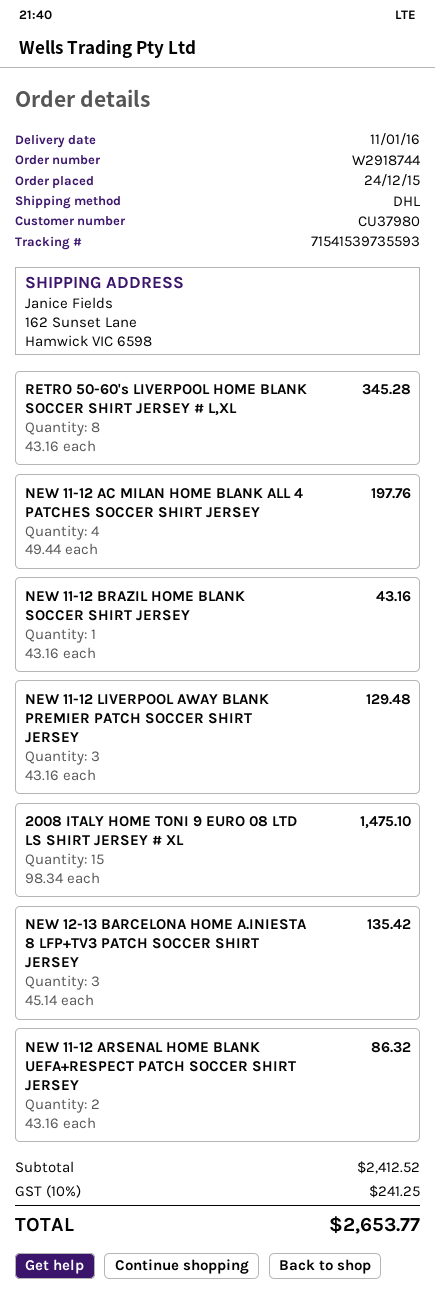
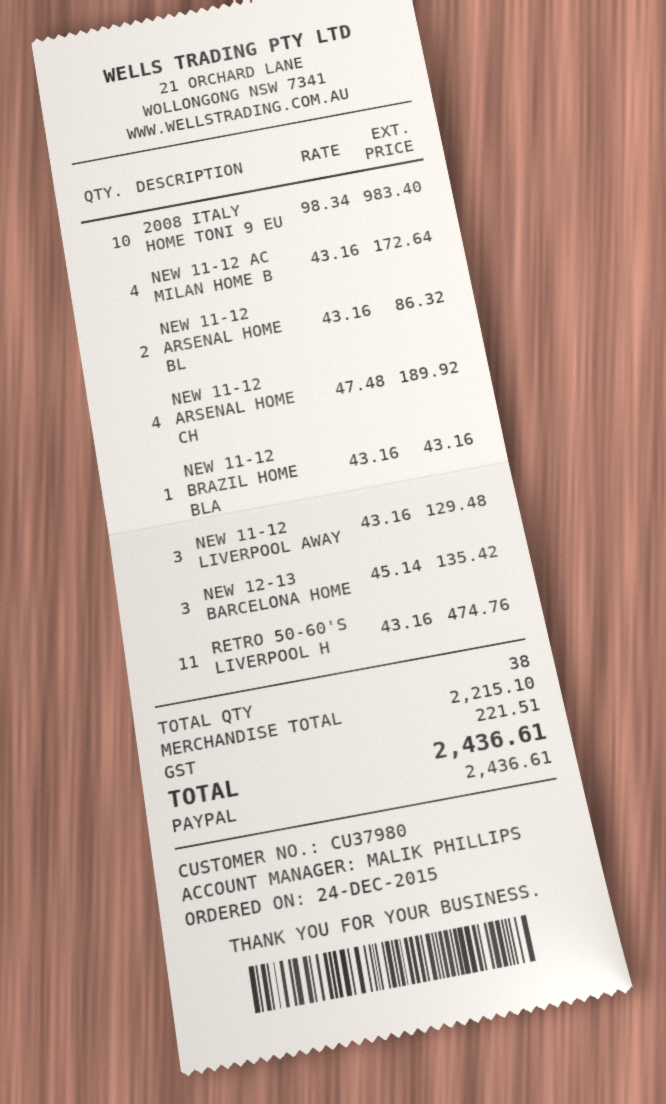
RETRO 50-60's LIVERPOOL HOME BLANK SOCCER SHIRT JERSEY # L,XL: 8 x 43.16 = 345.28 -> 11 x 43.16 = 474.76
NEW 11-12 AC MILAN HOME BLANK ALL 4 PATCHES SOCCER SHIRT JERSEY: 4 x 49.44 = 197.76 -> 4 x 43.16 = 172.64
2008 ITALY HOME TONI 9 EURO 08 LTD LS SHIRT JERSEY # XL: 15 x 98.34 = 1475.10 -> 10 x 98.34 = 983.40
NEW 11-12 ARSENAL HOME CH: none -> 4 x 47.48 = 189.92
subtotal: 2412.52 -> 2215.10
tax: 241.25 -> 221.51
total: 2653.77 -> 2436.61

---+---

Your task is to collect every line above that contains the word "SOCCER".

● THE ANSWER:
RETRO 50-60's LIVERPOOL HOME BLANK SOCCER SHIRT JERSEY # L,XL: 8 x 43.16 = 345.28 -> 11 x 43.16 = 474.76
NEW 11-12 AC MILAN HOME BLANK ALL 4 PATCHES SOCCER SHIRT JERSEY: 4 x 49.44 = 197.76 -> 4 x 43.16 = 172.64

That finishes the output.